[Saved data entries]
* * *

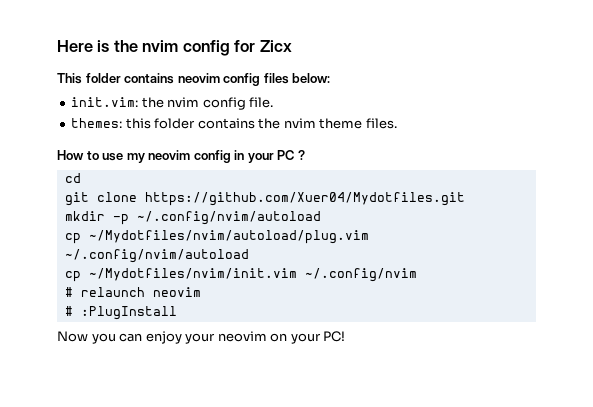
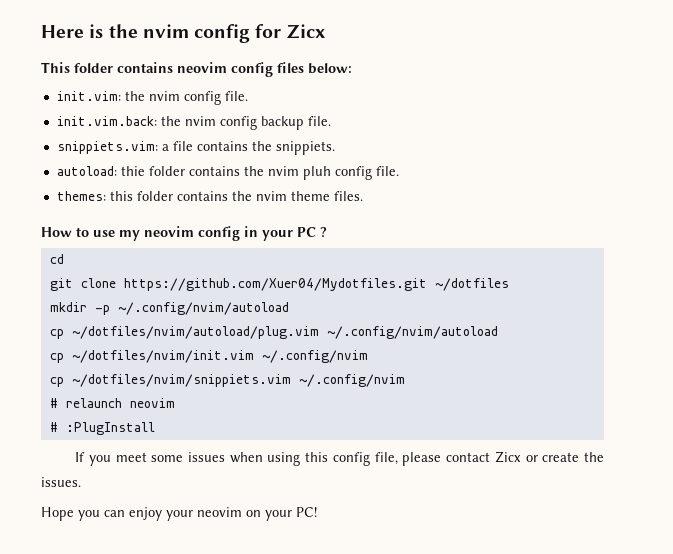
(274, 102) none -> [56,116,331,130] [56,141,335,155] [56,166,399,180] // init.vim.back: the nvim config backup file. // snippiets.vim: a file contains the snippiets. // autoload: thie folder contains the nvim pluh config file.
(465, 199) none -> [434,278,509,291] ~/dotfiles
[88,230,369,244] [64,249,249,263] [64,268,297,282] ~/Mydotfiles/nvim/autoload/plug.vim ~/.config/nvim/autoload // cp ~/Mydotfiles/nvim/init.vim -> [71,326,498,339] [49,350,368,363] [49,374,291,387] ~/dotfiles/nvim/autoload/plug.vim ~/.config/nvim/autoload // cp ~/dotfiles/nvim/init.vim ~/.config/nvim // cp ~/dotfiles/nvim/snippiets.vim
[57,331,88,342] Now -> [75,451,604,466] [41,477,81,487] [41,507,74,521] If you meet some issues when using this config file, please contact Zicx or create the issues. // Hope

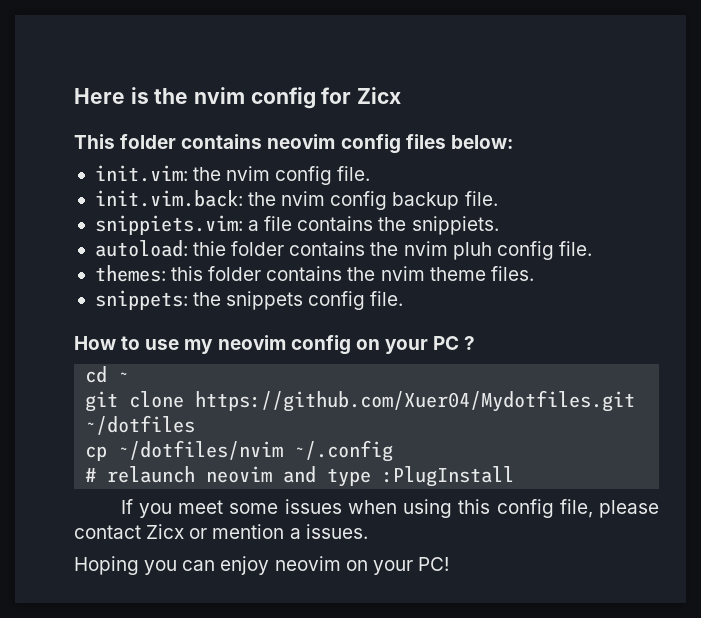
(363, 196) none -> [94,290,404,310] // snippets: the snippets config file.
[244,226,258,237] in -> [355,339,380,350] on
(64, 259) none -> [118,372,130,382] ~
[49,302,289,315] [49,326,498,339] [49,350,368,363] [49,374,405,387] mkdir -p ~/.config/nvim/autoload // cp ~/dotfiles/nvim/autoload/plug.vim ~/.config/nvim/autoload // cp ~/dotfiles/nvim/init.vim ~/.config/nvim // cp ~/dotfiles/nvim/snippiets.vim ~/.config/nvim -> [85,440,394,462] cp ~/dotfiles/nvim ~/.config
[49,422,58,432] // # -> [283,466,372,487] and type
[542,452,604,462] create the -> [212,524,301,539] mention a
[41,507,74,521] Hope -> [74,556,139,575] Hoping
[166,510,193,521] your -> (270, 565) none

* * *

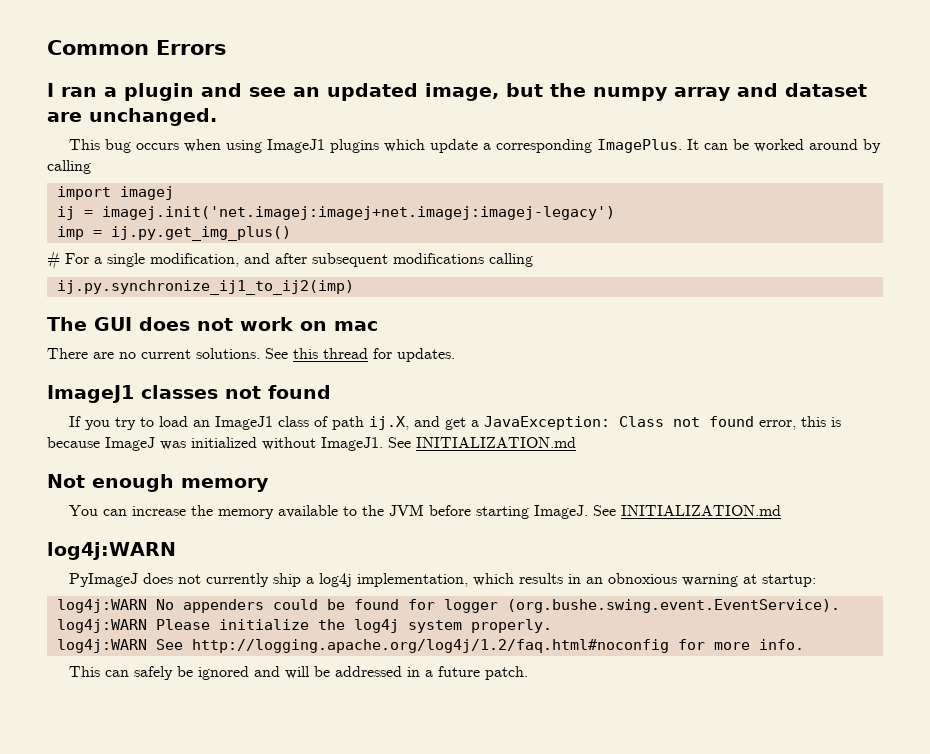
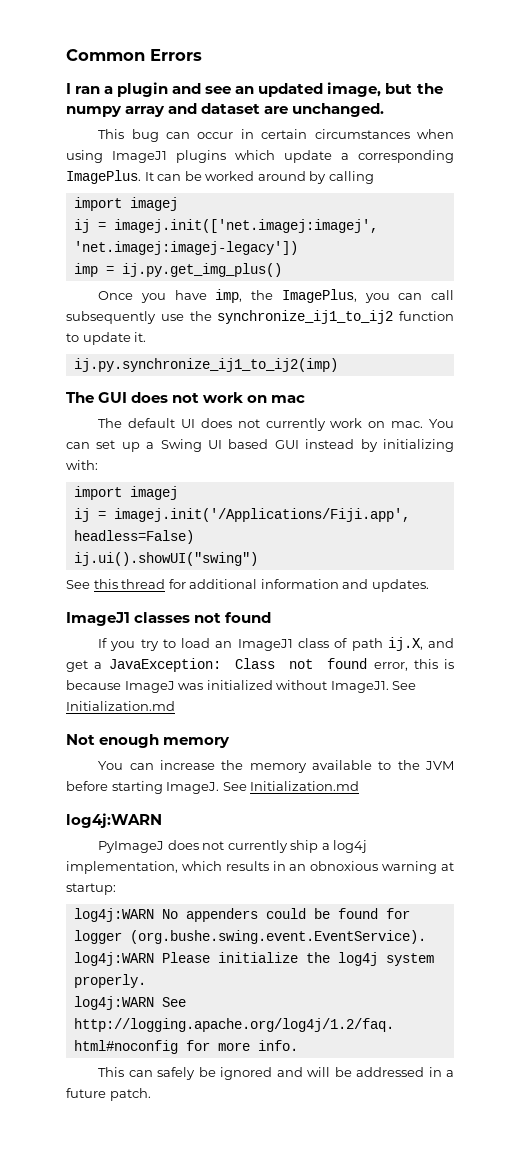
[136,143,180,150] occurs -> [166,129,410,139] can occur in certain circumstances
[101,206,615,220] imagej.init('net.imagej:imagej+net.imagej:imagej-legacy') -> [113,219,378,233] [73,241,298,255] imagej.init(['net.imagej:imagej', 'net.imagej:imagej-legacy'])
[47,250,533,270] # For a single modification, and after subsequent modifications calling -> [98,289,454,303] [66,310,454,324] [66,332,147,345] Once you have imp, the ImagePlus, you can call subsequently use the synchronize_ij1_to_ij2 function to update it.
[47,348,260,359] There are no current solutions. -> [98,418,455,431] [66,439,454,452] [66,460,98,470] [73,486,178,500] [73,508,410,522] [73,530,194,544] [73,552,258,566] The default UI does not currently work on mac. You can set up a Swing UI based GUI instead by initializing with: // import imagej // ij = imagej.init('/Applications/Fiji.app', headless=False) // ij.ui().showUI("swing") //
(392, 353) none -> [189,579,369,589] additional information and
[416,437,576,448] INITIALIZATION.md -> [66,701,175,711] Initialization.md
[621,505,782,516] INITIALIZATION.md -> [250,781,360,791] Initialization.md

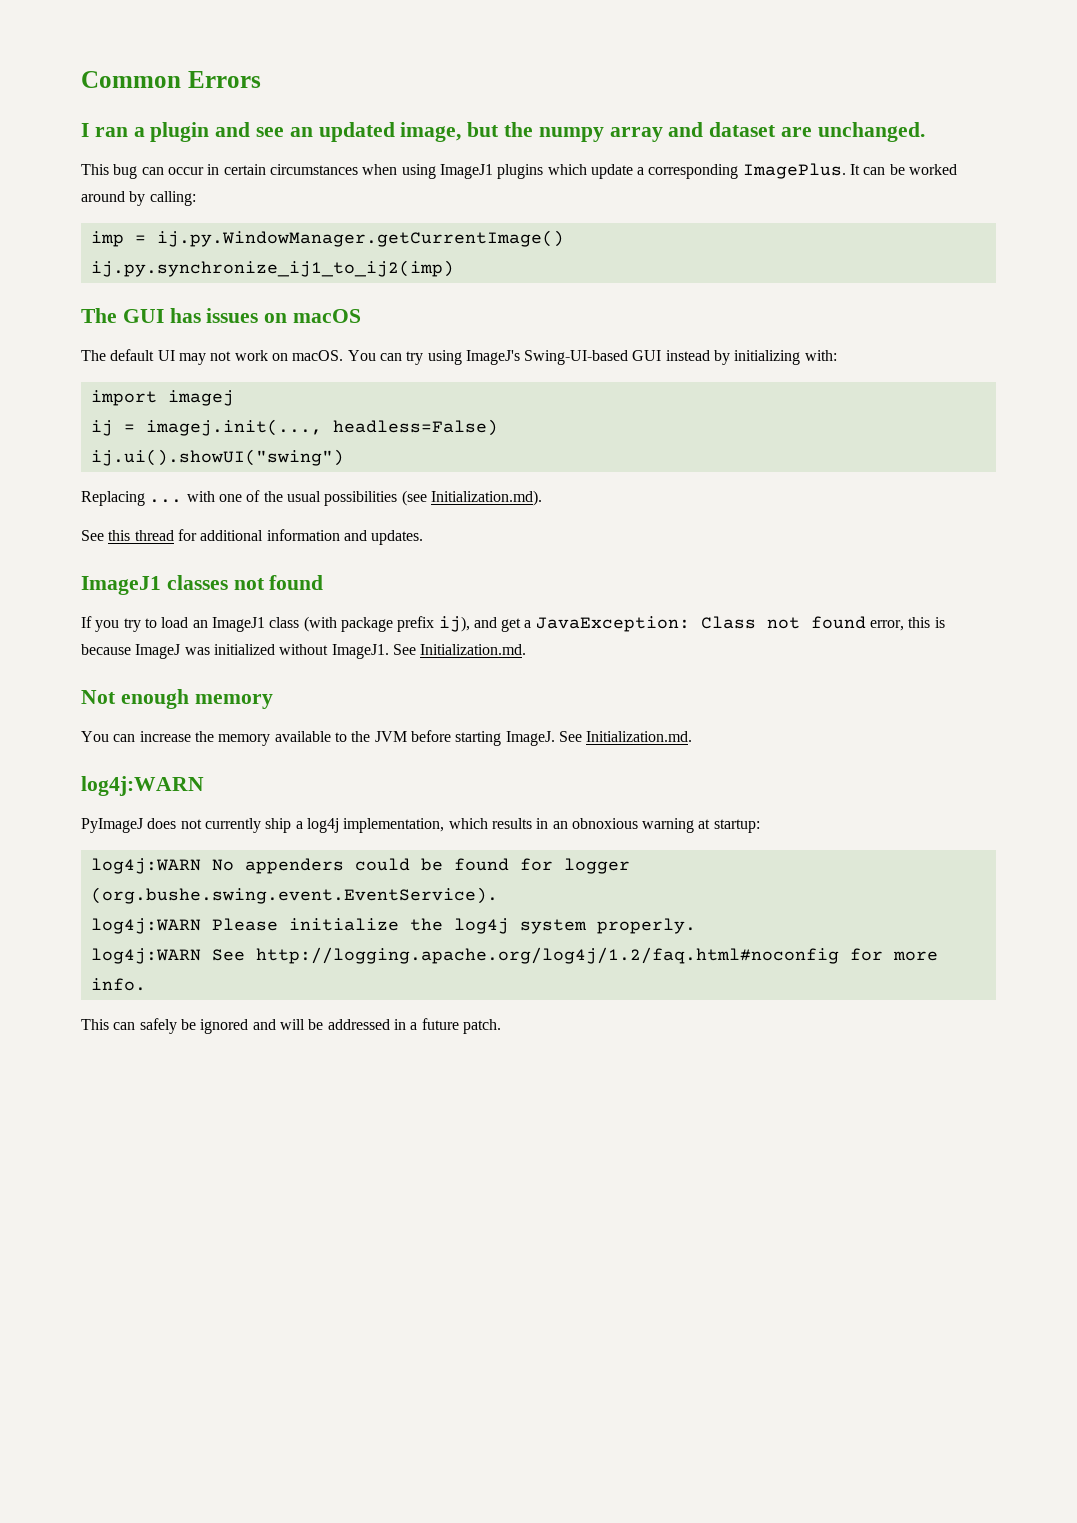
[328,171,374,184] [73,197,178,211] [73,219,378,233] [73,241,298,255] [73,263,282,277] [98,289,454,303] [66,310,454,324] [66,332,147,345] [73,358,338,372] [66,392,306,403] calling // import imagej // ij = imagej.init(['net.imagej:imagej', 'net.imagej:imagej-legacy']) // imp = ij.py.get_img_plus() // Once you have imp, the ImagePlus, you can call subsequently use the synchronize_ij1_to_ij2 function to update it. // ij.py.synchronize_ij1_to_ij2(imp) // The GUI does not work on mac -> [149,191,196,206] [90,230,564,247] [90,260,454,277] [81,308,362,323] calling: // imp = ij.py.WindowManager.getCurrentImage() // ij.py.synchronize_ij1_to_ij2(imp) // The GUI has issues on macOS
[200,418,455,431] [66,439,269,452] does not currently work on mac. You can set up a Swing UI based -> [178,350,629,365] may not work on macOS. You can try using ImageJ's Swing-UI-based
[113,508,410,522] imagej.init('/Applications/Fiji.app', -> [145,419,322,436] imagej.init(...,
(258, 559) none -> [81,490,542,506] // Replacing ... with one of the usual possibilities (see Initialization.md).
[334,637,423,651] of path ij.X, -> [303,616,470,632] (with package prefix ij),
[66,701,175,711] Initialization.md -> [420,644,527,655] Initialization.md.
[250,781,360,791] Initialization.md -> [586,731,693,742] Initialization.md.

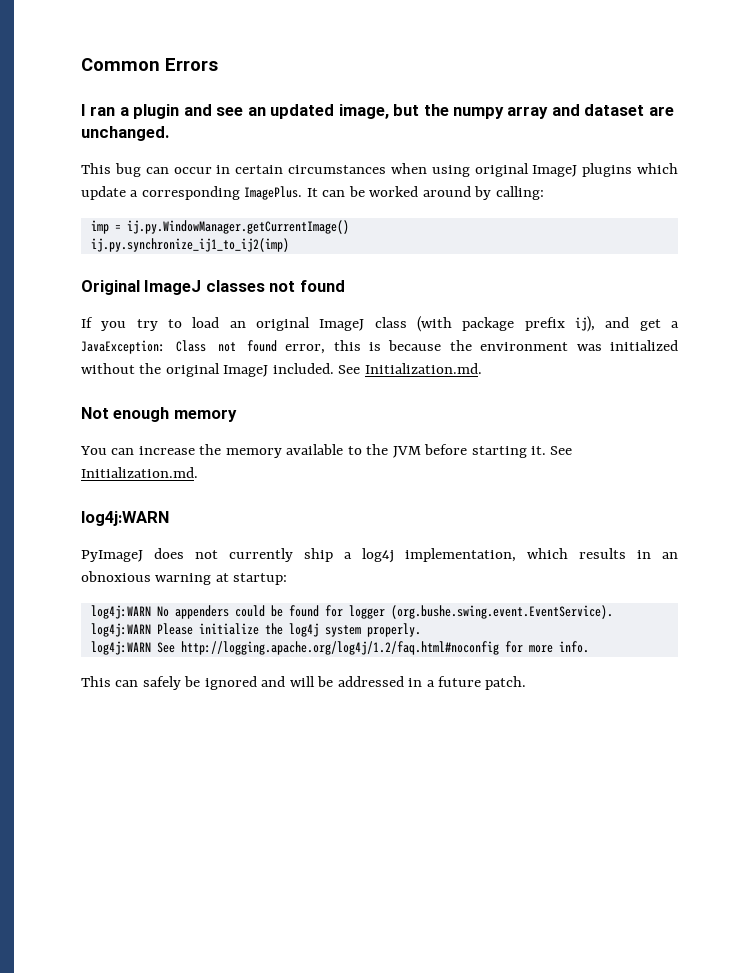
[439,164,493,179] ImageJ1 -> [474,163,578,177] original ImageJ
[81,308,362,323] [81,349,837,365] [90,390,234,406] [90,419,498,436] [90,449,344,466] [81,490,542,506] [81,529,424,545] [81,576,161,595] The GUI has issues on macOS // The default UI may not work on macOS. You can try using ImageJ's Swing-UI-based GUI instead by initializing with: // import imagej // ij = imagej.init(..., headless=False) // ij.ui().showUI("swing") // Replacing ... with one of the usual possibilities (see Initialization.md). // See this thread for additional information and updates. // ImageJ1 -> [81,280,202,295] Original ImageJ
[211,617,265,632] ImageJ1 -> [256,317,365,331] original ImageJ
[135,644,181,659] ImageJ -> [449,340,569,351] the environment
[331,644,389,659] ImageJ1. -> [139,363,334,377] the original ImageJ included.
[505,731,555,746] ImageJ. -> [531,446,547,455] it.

* * *

Write out exactly the lines above between the one with "(274, 102) none" and the one with "[166,510,193,521] your -> (270, 565) none", inclusive, with pictures left out.

[Task result]:
(274, 102) none -> [56,116,331,130] [56,141,335,155] [56,166,399,180] // init.vim.back: the nvim config backup file. // snippiets.vim: a file contains the snippiets. // autoload: thie folder contains the nvim pluh config file.
(465, 199) none -> [434,278,509,291] ~/dotfiles
[88,230,369,244] [64,249,249,263] [64,268,297,282] ~/Mydotfiles/nvim/autoload/plug.vim ~/.config/nvim/autoload // cp ~/Mydotfiles/nvim/init.vim -> [71,326,498,339] [49,350,368,363] [49,374,291,387] ~/dotfiles/nvim/autoload/plug.vim ~/.config/nvim/autoload // cp ~/dotfiles/nvim/init.vim ~/.config/nvim // cp ~/dotfiles/nvim/snippiets.vim
[57,331,88,342] Now -> [75,451,604,466] [41,477,81,487] [41,507,74,521] If you meet some issues when using this config file, please contact Zicx or create the issues. // Hope

(363, 196) none -> [94,290,404,310] // snippets: the snippets config file.
[244,226,258,237] in -> [355,339,380,350] on
(64, 259) none -> [118,372,130,382] ~
[49,302,289,315] [49,326,498,339] [49,350,368,363] [49,374,405,387] mkdir -p ~/.config/nvim/autoload // cp ~/dotfiles/nvim/autoload/plug.vim ~/.config/nvim/autoload // cp ~/dotfiles/nvim/init.vim ~/.config/nvim // cp ~/dotfiles/nvim/snippiets.vim ~/.config/nvim -> [85,440,394,462] cp ~/dotfiles/nvim ~/.config
[49,422,58,432] // # -> [283,466,372,487] and type
[542,452,604,462] create the -> [212,524,301,539] mention a
[41,507,74,521] Hope -> [74,556,139,575] Hoping
[166,510,193,521] your -> (270, 565) none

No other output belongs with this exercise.